Jakieś zapiski video?
romuald22 napisał(a):Piszę w czasie przeszłym ponieważ zaniechałem tą czynność i na dzień dzisiejszy mógłbym zagrać "Whisky" Dżemu oraz "Hiszpańskie Dziewczyny" - to ostatnie to z gatunku szant żeglarskich.
A "Szła Marianna..." i "Żółty jesienny liść"? Klasyki ogniskowe:)
romuald22 napisał(a):A muzycznie ostatnio odkryłem coś sprzed 3 lat. I jak słucham to mam "ciary" na plecach. Wokalista Godsmack, multiinstrumentalista (gra na perkusji, gitarze i klawiszach) nagrał sobie taką klimatyczną płytkę. Dużo w tym orientu i osobistych tekstów. Jak dla mnie - świetne. Tytuł - jak mój ulubiony Roxy Music - "Avalon".

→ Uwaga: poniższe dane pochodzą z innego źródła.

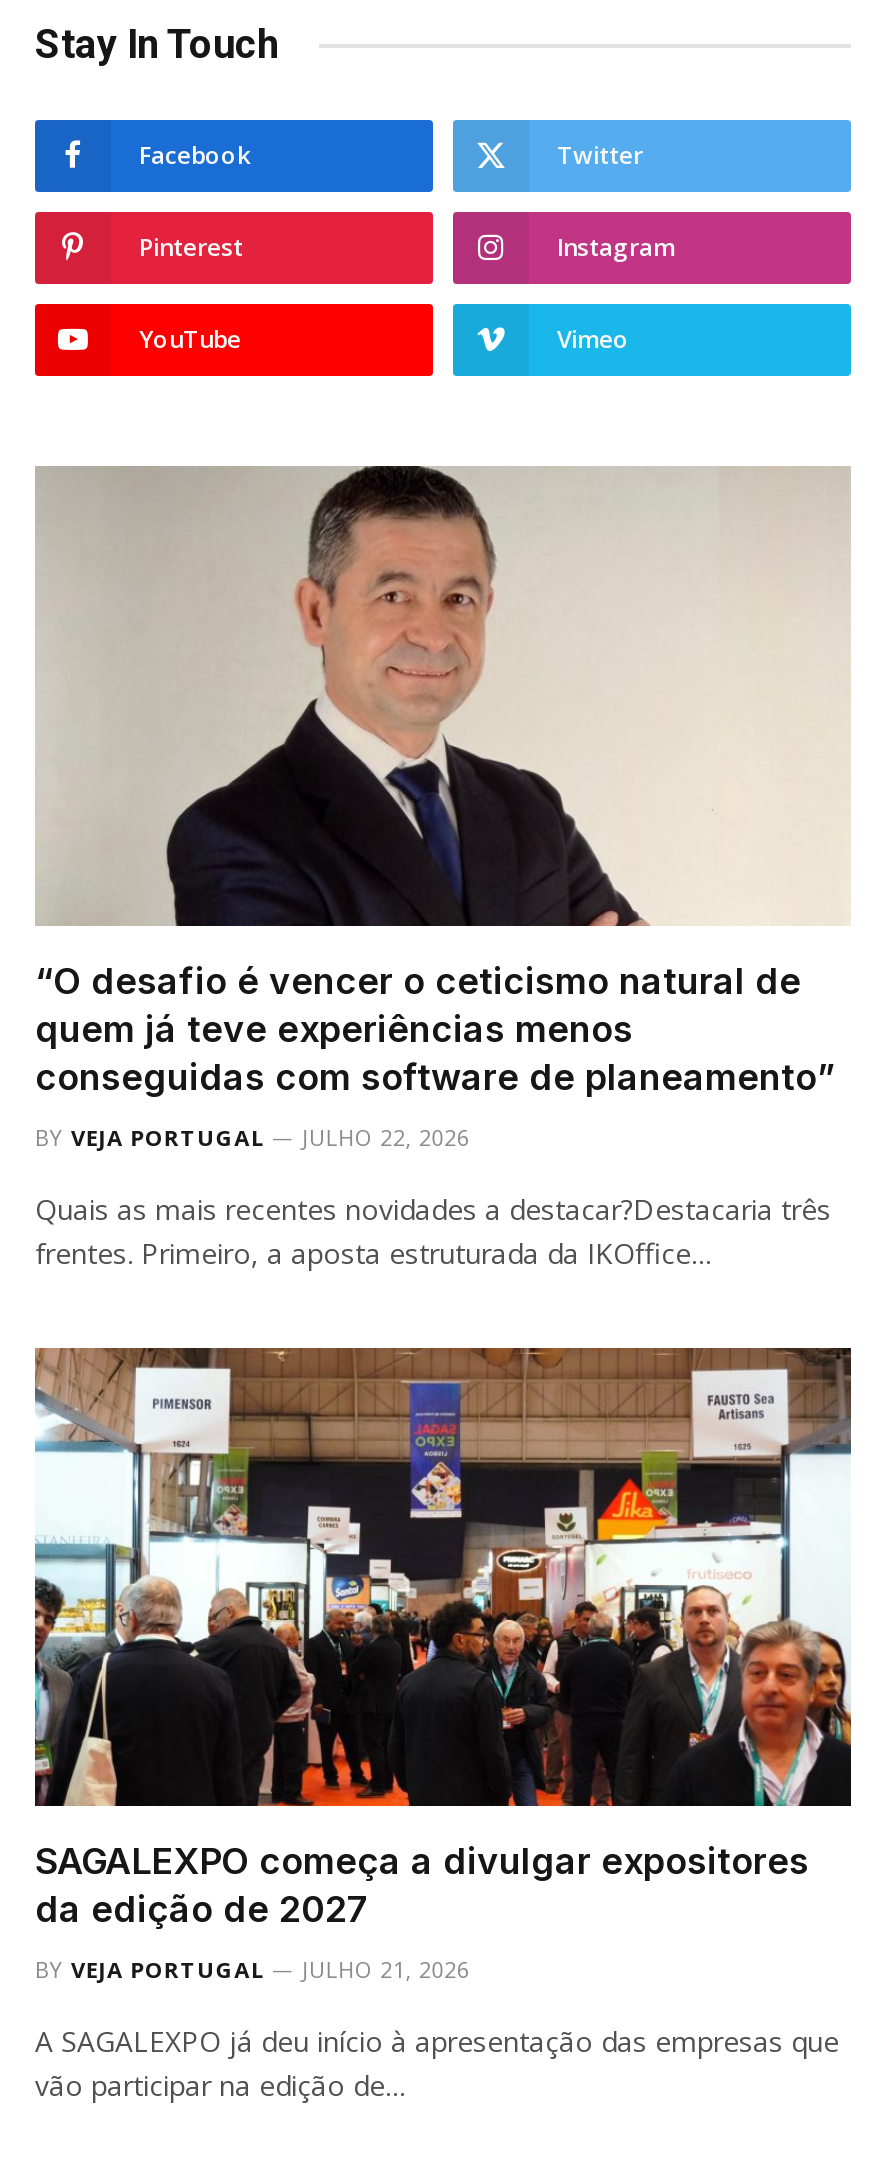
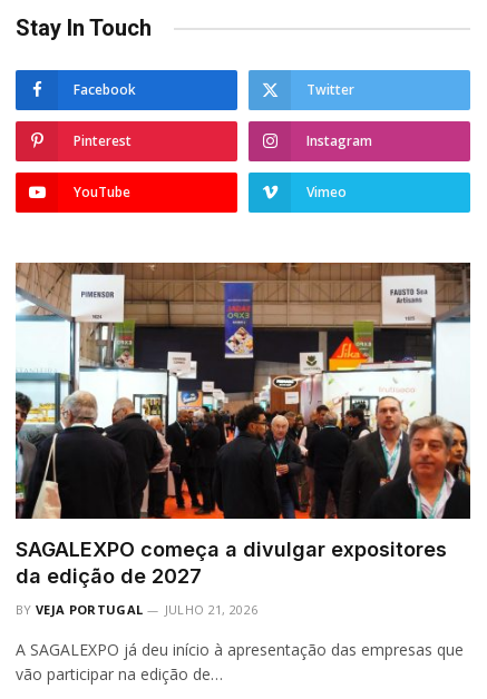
[35,464,851,1271] [image] | “O desafio é vencer o ceticismo natural de | quem já teve experiências menos | conseguidas com software de planeamento” | BY VEJA PORTUGAL | JULHO 22, 2026 | Quais as mais recentes novidades a destacar?Destacaria três | frentes. Primeiro, a aposta estruturada da IKOffice… -> none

Na koniec... 6 marca ma premierę nowe Lao Che, co mnie bardzo cieszy. Szykuje się kolejna świetna płyta. Kolejne genialne teksty Spiętego. Póki co, jeden kawałek wypuszczony:
MRK napisał(a):Mastodon, a nie Mastodont, ale zobacz... zwróciłeś uwagę:)
Czepiasz się ......
MRK napisał(a):Kurcze, mam nadzieję, że to nie ja Ci nie odpowiedziałem:).
Oczywiście, że Ty
MRK napisał(a):Santana stał się nudnym starym grajkiem:). Mógłby czymś zaskoczyć, a nie w kółko jedno i to samo. Ok, rozumiem, że ma swój styl. Wiadomo od razu, że to Santana...tylko jest tak przewidywalny, to samo brzmienie, cały czas ten sam feeling... Nudy:). Rutyna, jak poniżej pisze Romuald.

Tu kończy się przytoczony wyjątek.